Michael Zettel (*1976) ist Country ManagingDirector des IT-Dienstleisters und Beraters Accenture in Österreich. Zuletzt erschien „Das digitale Wirtschaftswunder“ (Molden-Verlag).

Terminator“, „Matrix“, „Transformers“ – die Geschichte von Maschinen, die die Weltherrschaft an sich reißen, hat schon längst die Studios in Hollywood verlassen und beherrscht die Schlagzeilen. ChatGPT ist der neue Dämon, der durch die Medienwelt geistert. Eindringliche Warnungen werden von diversen Meinungsbildnern ausgesprochen, Sorgen werden formuliert, und ein trostloses Bild der Zukunft wird gezeichnet.

Als studierter Wirtschaftsinformatiker, der in seinem Brotberuf die digitale Transformation von Unternehmen und Organisationen vorantreibt, hinterfrage ich solche Expertenmeinungen gern. Ich verfasse auch keine Kritik zur jüngsten Staatsopernpremiere.

Die Chat-GPT-Panikmacher und Künstliche-Intelligenz-Kassandras kommen selten aus der Technologiebranche. Es werden falsche Informationen von Nichtexperten in Umlauf gebracht, die die weitverbreitete Angst der Österreicher vor Technologie befeuern. Ich empfehle jedem, seinen eigenen Namen in den Chatbot einzugeben und das Ergebnis zu lesen.
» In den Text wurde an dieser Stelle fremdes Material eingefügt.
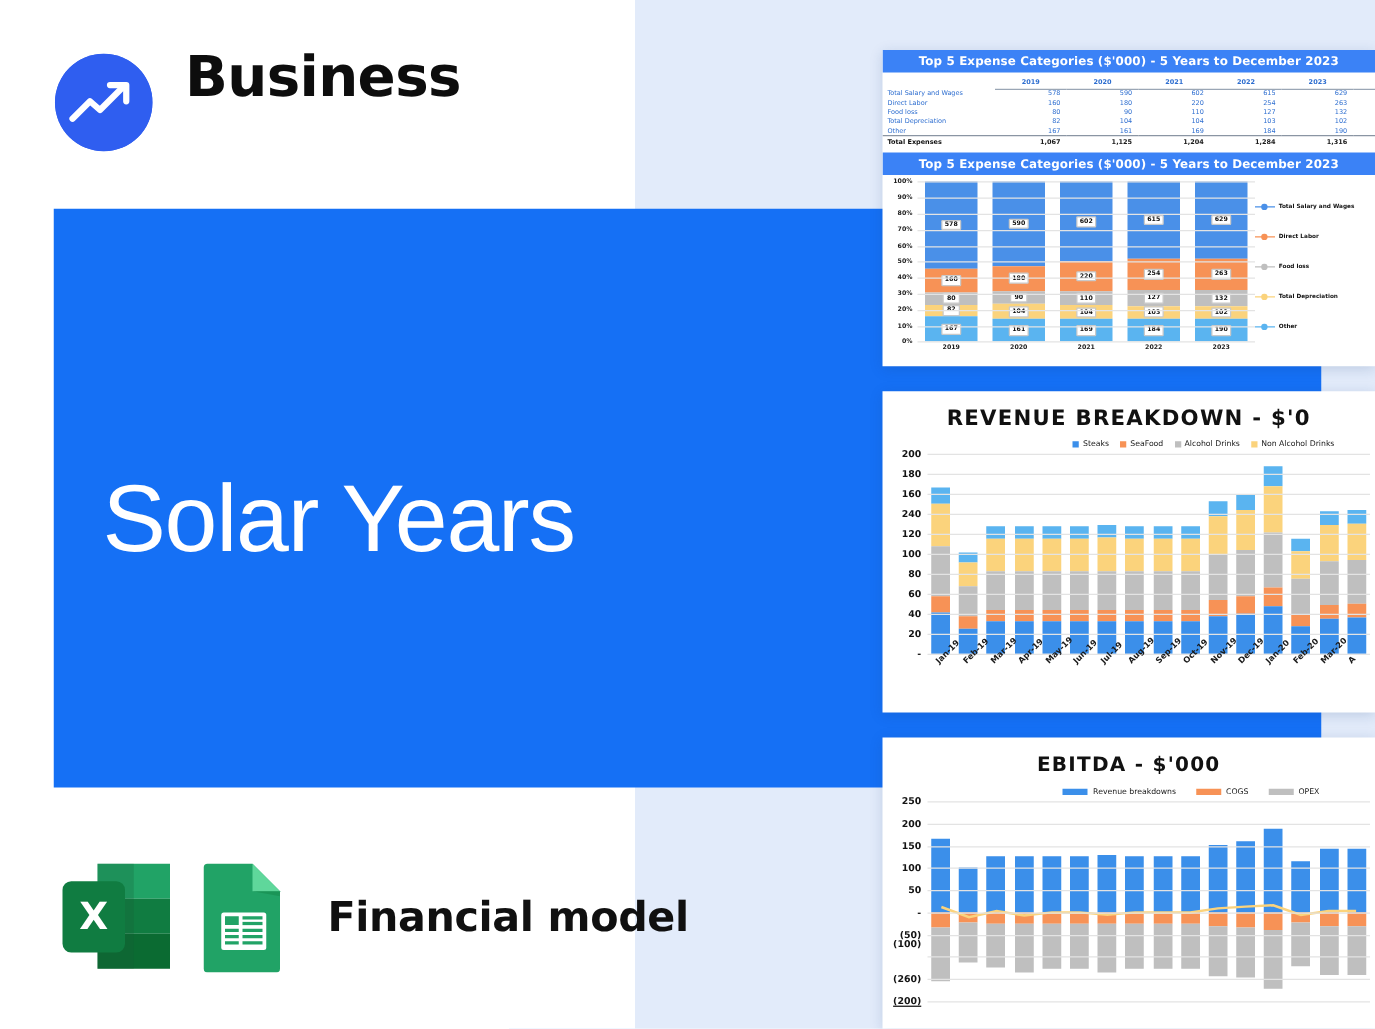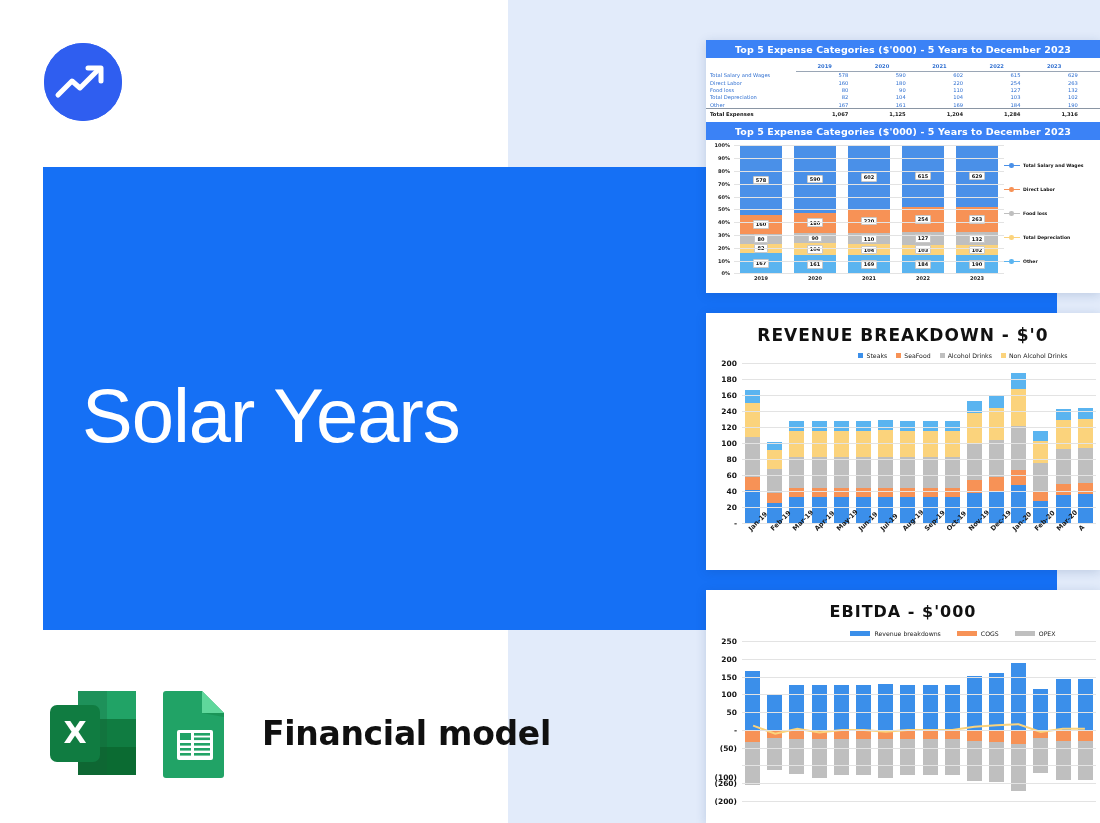--- a/index.html
+++ b/index.html
@@ -129,6 +129,7 @@
       </svg>
     </div>
     <div class="logo-text">
+      <div class="logo-line1">Business</div>
     </div>
   </div>
 

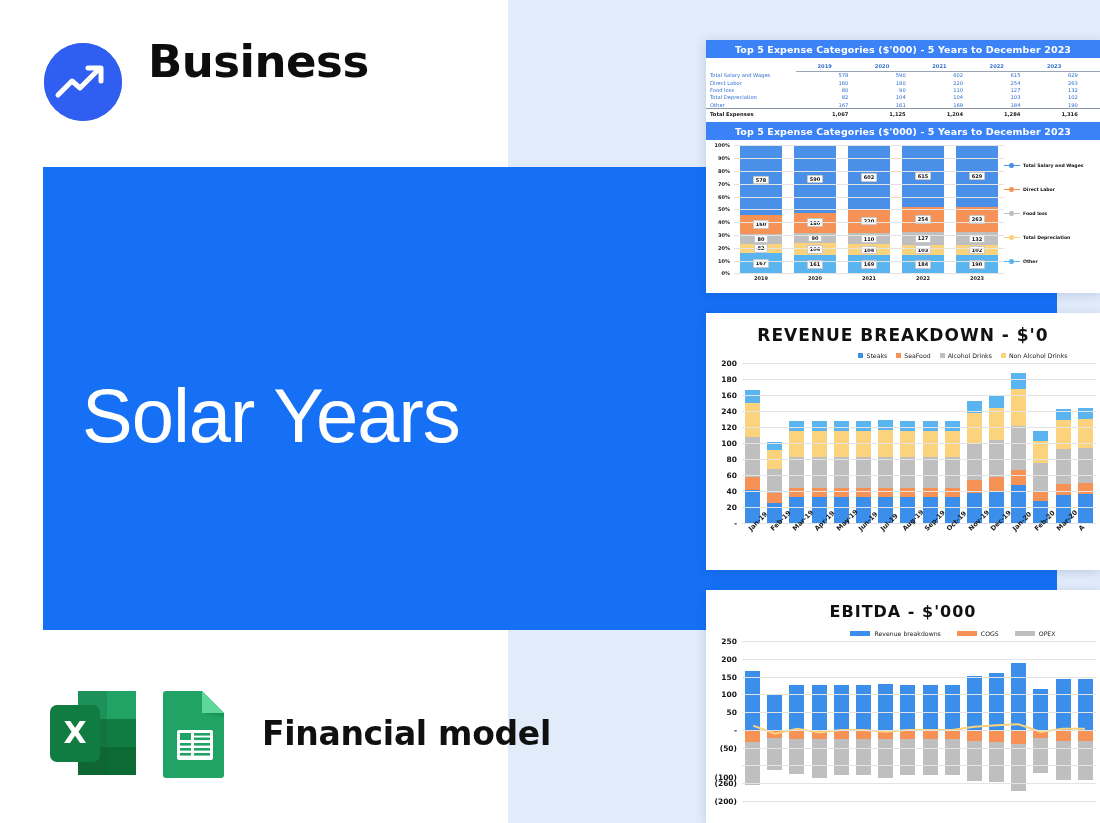--- a/index.html
+++ b/index.html
@@ -618,7 +618,7 @@
       <div class="yaxis" id="eb-yaxis" style="height:160px">
           <div style="top: 160px;">(200)</div>
           <div style="top: 142.222px;">(260)</div>
-          <div style="top: 136px;">(100)</div>
+          <div style="top: 114px;">(100)</div>
           <div style="top: 106.667px;">(50)</div>
           <div style="top: 88.8889px;">-</div>
           <div style="top: 71.1111px;">50</div>

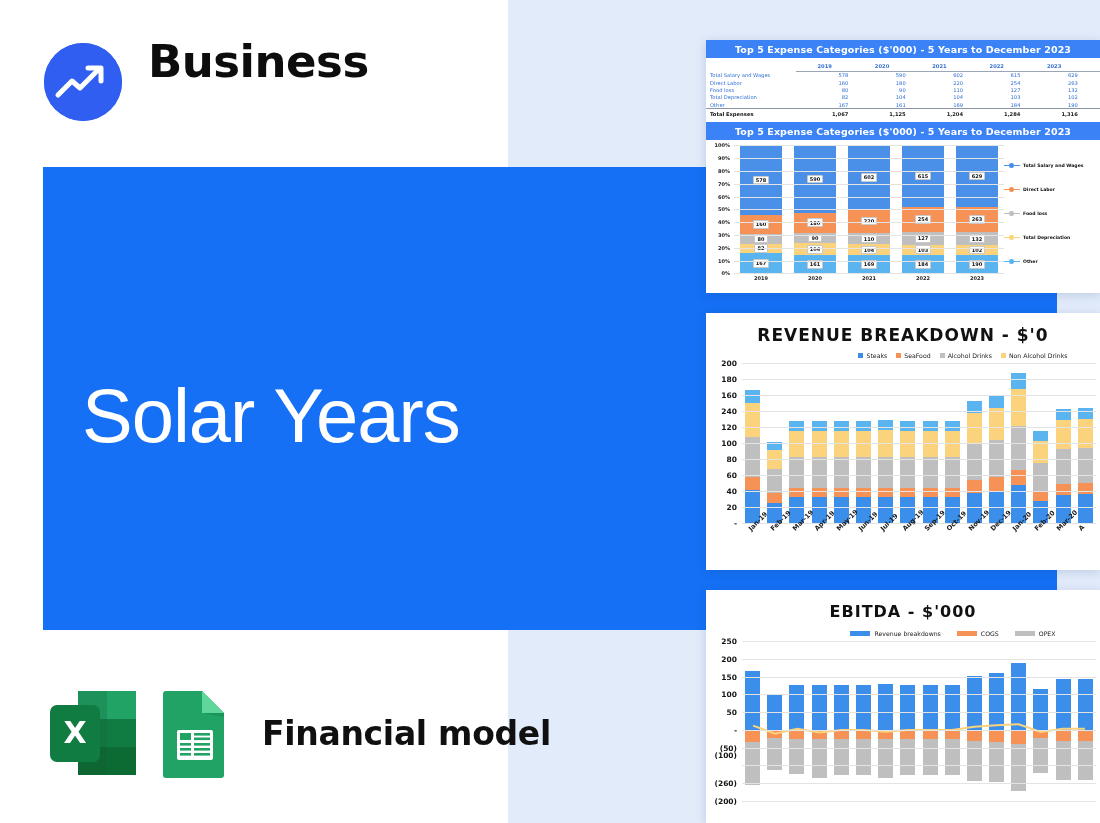--- a/index.html
+++ b/index.html
@@ -616,7 +616,7 @@
       </div>
     <div class="plot-area" style="height:185px">
       <div class="yaxis" id="eb-yaxis" style="height:160px">
-          <div style="top: 160px;">(200)</div>
+          <div style="top: 160px; text-decoration: underline;">(200)</div>
           <div style="top: 142.222px;">(260)</div>
           <div style="top: 114px;">(100)</div>
           <div style="top: 106.667px;">(50)</div>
So sieht man sehr schnell, was Chat GPT nicht kann. Das System ist vielleicht „angestrebert“, denn es hat ein weit größeres Wissen als jeder Einzelne von uns; es weiß, wie man Sätze formuliert – Subjekt, Prädikat, Objekt –, und es textet das Wahrscheinliche. Aber Chat GPT ist weit weg von jedem Menschen, der gute Texte schreibt. Denn Texte schreiben ist nicht nur die Fertigkeit des Textens und das Wiedergeben von Wissen. Der oder die VerfasserIn hat Erfahrungen, Emotionen, Erinnerungen und Assoziationen – all das hat Chat GPT nicht. Warum? Weil künstliche Intelligenz keinen Kontext versteht.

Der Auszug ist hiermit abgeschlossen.